BY MARIE RANOIA ALONSO
The success of any print production process—whether it is direct-to-film, direct-to-plate or imposition proofing—relies fully on the competence of the digital front end in question. Digital front ends, or DFEs—rich in providing controls for color management, PDF support and a host of in-RIP capabilities, including trapping—are taking the front end to higher levels of sophistication.
What is a DFE? In some circles, that may be up for debate, as certain segments of the prepress industry consider the term DFE to be too abstract and even limiting in scope.

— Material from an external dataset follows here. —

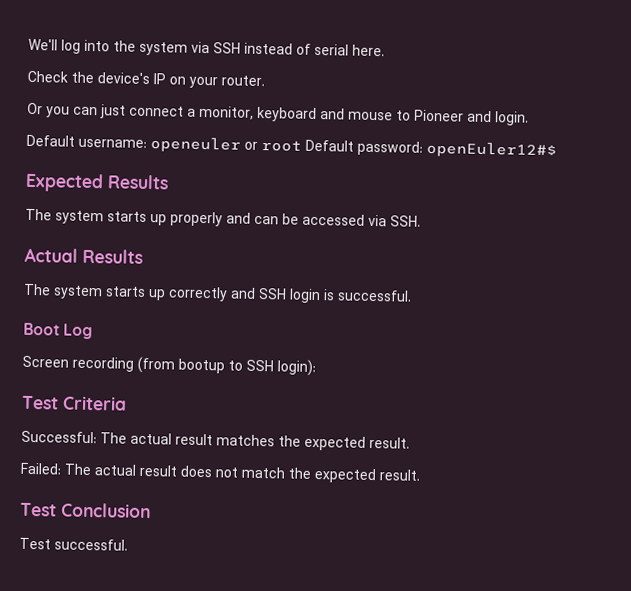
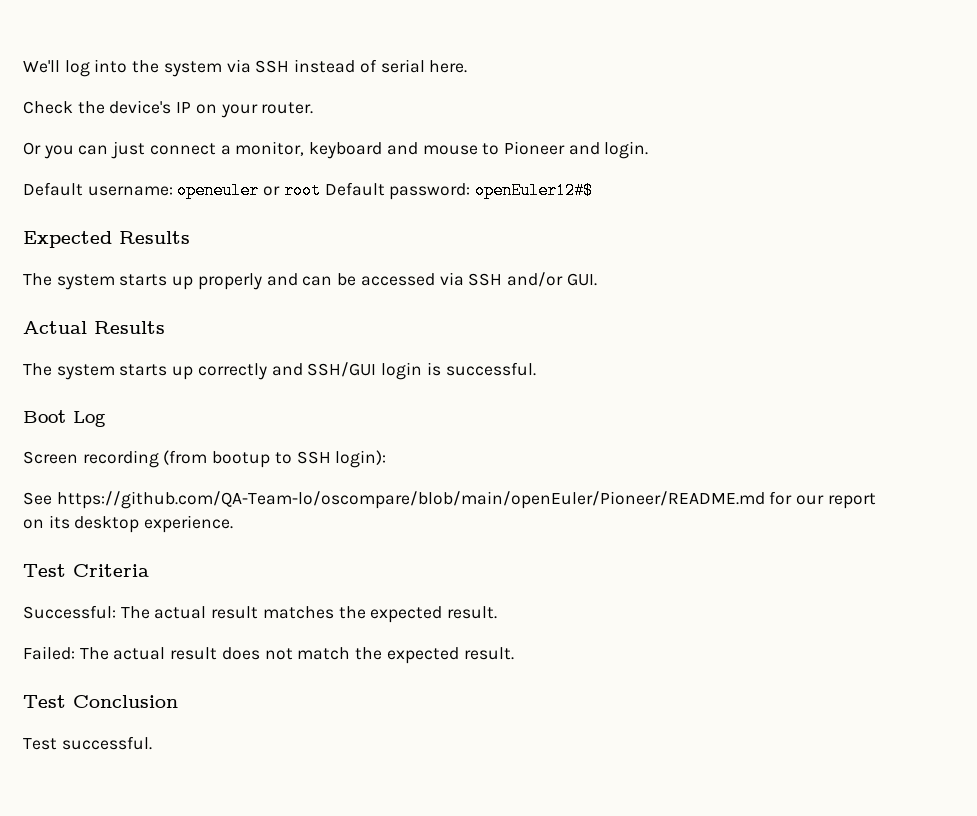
- The system starts up properly and can be accessed via SSH.
+ The system starts up properly and can be accessed via SSH and/or GUI.
- The system starts up correctly and SSH login is successful.
+ The system starts up correctly and SSH/GUI login is successful.
+ See https://github.com/QA-Team-lo/oscompare/blob/main/openEuler/Pioneer/README.md for our report on its desktop experience.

At its core level, a DFE is a glorified RIP—with all the hot buzz word bells and whistles—capable of handling a multitude of functions and workflows. A DFE is a sophisticated, multi-tasking RIP.
Another line of thought is that a DFE is more than just a super RIP. While the RIP certainly acts as the conduit for all print production, the functions of a DFE are well beyond the stage where the RIP is the absolute focal point. Case in point: Certain aspects of the prepress production environment in which content is multi-purposed for use on the Internet or for CD-ROMs.
What the industry agrees on, however, is that a cooperative publishing vehicle, capable of a variety of front-end tasks—including PostScript interpretation, PDF support and especially trapping—is needed to control all aspects of output, whether the destination is a digital platesetter, digital proofer, digital color printer or even the Internet.
Until a collection of technology minds within the prepress community devise such a clever term—Cooperative Publishing Engine (CPE), Integrated Production Control (IPC), Production Control Center (PCC), Super Front End (SFE)—the acronym of choice used to discuss the almighty RIP and the complex digital workflows it serves is conveniently tagged a DFE.